AVAILABLE DATA section start

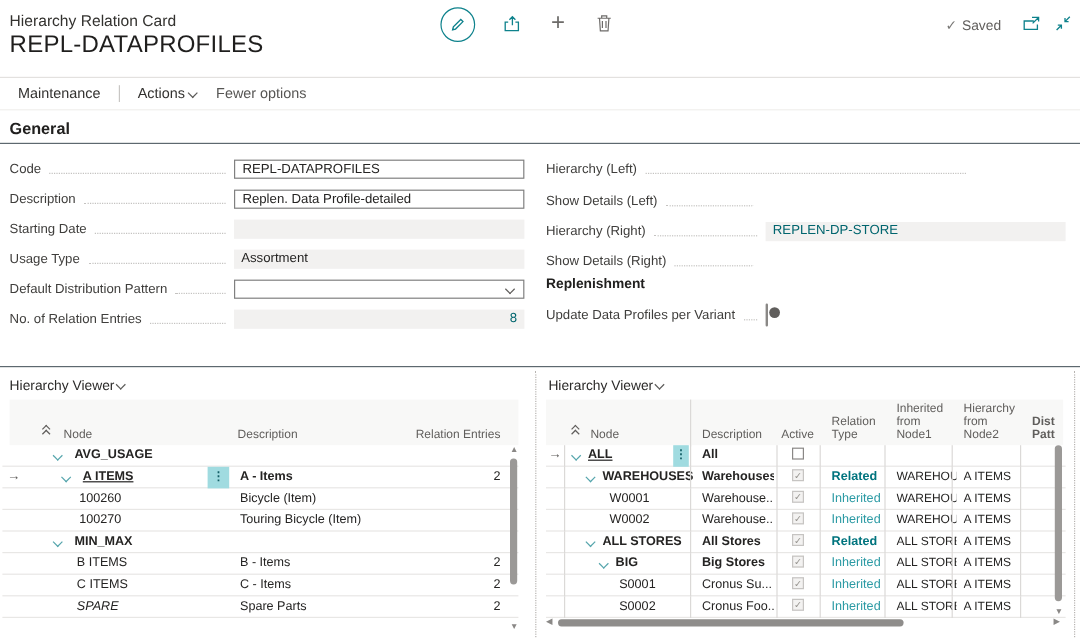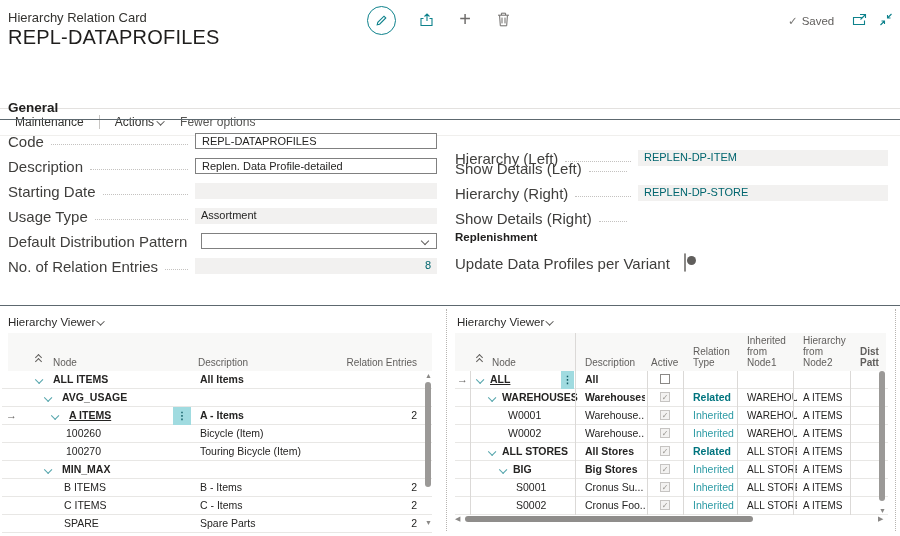--- a/index.html
+++ b/index.html
@@ -16,33 +16,33 @@
   .ic-add { left:456px; top:8px; width:18px; height:22px; font-size:20px; font-weight:300; color:#6d6b69; }
   .ic-del { left:497px; top:12px; }
   .saved { position:absolute; left:788px; top:14px; font-size:11.5px; color:#605e5c; }
   .saved .chk { color:#7a7977; margin-right:4px; }
   .ic-pop { left:852px; top:13px; }
   .ic-coll { left:879px; top:13px; }
 
   
   .actionbar { position:absolute; left:0; top:64px; width:900px; height:28px;
     border-top:1px solid #e3e1df; border-bottom:1px solid #f0efed;
-    display:flex; align-items:center; font-size:12px; color:#32312f;margin-top:44px; }
+    display:flex; align-items:center; font-size:12px; color:#32312f; }
   .ab-item { margin-left:15px; cursor:pointer; }
   .ab-sep { width:1px; height:14px; background:#c8c6c4; margin-left:15px; }
   .ab-chev { display:inline-block; width:6px; height:6px; border-left:1.2px solid #5b5a58; border-bottom:1.2px solid #5b5a58; transform:rotate(-45deg) translateY(-2px); margin-left:5px; }
   .ab-fewer { color:#565553; }
 
   
   .sec-title { position:absolute; left:8px; top:100px; font-size:13.5px; font-weight:700; color:#21201f; }
   .rule { position:absolute; left:0; width:900px; height:1px; background:#5d686f; }
   .rule1 { top:119px; } .rule2 { top:305px; }
 
   .frow { position:absolute; height:16px; display:flex; align-items:center; }
-  .frow .flabel { font-size:15px; color:#3f3e3c; white-space:nowrap; }
+  .frow .flabel { font-size:11px; color:#3f3e3c; white-space:nowrap; }
   .frow .leader { flex:1; border-bottom:1px dotted #c4c2c0; margin:0 7px; height:1px; align-self:center; transform:translateY(3px); }
   .fbox { width:242px; height:16px; font-size:11px; line-height:15px; padding:0 6px; white-space:nowrap; overflow:hidden; }
   .fbox.inp { background:#fff; border:1px solid #808080; }
   .fbox.ro { background:#f2f1f0; border:none; color:#252423; }
   .fbox.link { background:#f2f1f0; border:none; color:#01656e; cursor:pointer; }
   .fbox.num { text-align:right; color:#01656e; }
   .fbox.dd { background:#fff; border:1px solid #808080; position:relative; }
   .dd-chev { position:absolute; right:8px; top:4px; width:6px; height:6px; border-left:1.2px solid #605e5c; border-bottom:1.2px solid #605e5c; transform:rotate(-45deg); }
   .lcol .fbox { width:242px; }
   .rcol .fbox { width:250px; }
@@ -171,24 +171,23 @@
     <span class="flabel">Default Distribution Pattern</span>
       <span class="leader"></span>
     <span class="fbox dd"><span></span><span class="dd-chev"></span></span>
   </div>
   <div class="frow lcol" style="left:8px; top:258px; width:429px;">
     <span class="flabel">No. of Relation Entries</span>
       <span class="leader"></span>
     <span class="fbox ro num">8</span>
   </div>
 
-  <div class="frow rcol" style="left:455px; top:133px; width:433px;margin-top:17px;">
+  <div class="frow rcol" style="left:455px; top:133px; width:357px;">
     <span class="flabel">Hierarchy (Left)</span>
       <span class="leader"></span>
-    <span class="fbox link">REPLEN-DP-ITEM</span>
   </div>
   <div class="frow rcol" style="left:455px; top:185px; width:433px;">
     <span class="flabel">Hierarchy (Right)</span>
       <span class="leader"></span>
     <span class="fbox link">REPLEN-DP-STORE</span>
   </div>
   <div class="frow rcol" style="left:455px; top:160px; width:433px;">
     <span class="flabel">Show Details (Left)</span>
       <span class="leader"></span>
     <span class="togglewrap"><span class="toggle on"><span class="knob"></span></span></span>
@@ -217,26 +216,20 @@
         <i></i>
         <i></i>
       </span>
     <span class="gh-cell" style="left:45px;">Node</span>
     <span class="gh-cell" style="left:190px;">Description</span>
     <span class="gh-cell" style="left:252px; width:157px; text-align:right;">Relation Entries</span>
   </div>
 
   <div class="rows" style="left:2px; width:430px;">
 
-    <div class="grow">
-      <span class="tchev" style="left:34px;"></span>
-      <span class="ntext b" style="left:51px;">ALL ITEMS</span>
-      <span class="l-desc b">All Items</span>
-      <span class="l-entries"></span>
-    </div>
 
     <div class="grow">
       <span class="tchev" style="left:43px;"></span>
       <span class="ntext b" style="left:60px;">AVG_USAGE</span>
       <span class="l-desc"></span>
       <span class="l-entries"></span>
     </div>
 
     <div class="grow">
       <span class="marker">→</span>
@@ -272,21 +265,21 @@
       <span class="l-entries">2</span>
     </div>
 
     <div class="grow">
       <span class="ntext" style="left:62px;">C ITEMS</span>
       <span class="l-desc">C - Items</span>
       <span class="l-entries">2</span>
     </div>
 
     <div class="grow">
-      <span class="ntext" style="left:62px;">SPARE</span>
+      <span class="ntext" style="left:62px;font-style:italic;">SPARE</span>
       <span class="l-desc">Spare Parts</span>
       <span class="l-entries">2</span>
     </div>
   </div>
 
   <div class="vsb" style="left:424px; top:371px; height:160px;">
     <span class="sb-arr" style="left:1px; top:1px;">▲</span>
     <span class="thumb" style="top:11px; height:105px;"></span>
     <span class="sb-arr" style="left:1px; top:148px;">▼</span>
   </div>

AVAILABLE DATA section end

» YOUR OBJECTIVE:
Copy each line of the data above that holds "saved".

» EXERCISE OUTPUT:
   .saved { position:absolute; left:788px; top:14px; font-size:11.5px; color:#605e5c; }
   .saved .chk { color:#7a7977; margin-right:4px; }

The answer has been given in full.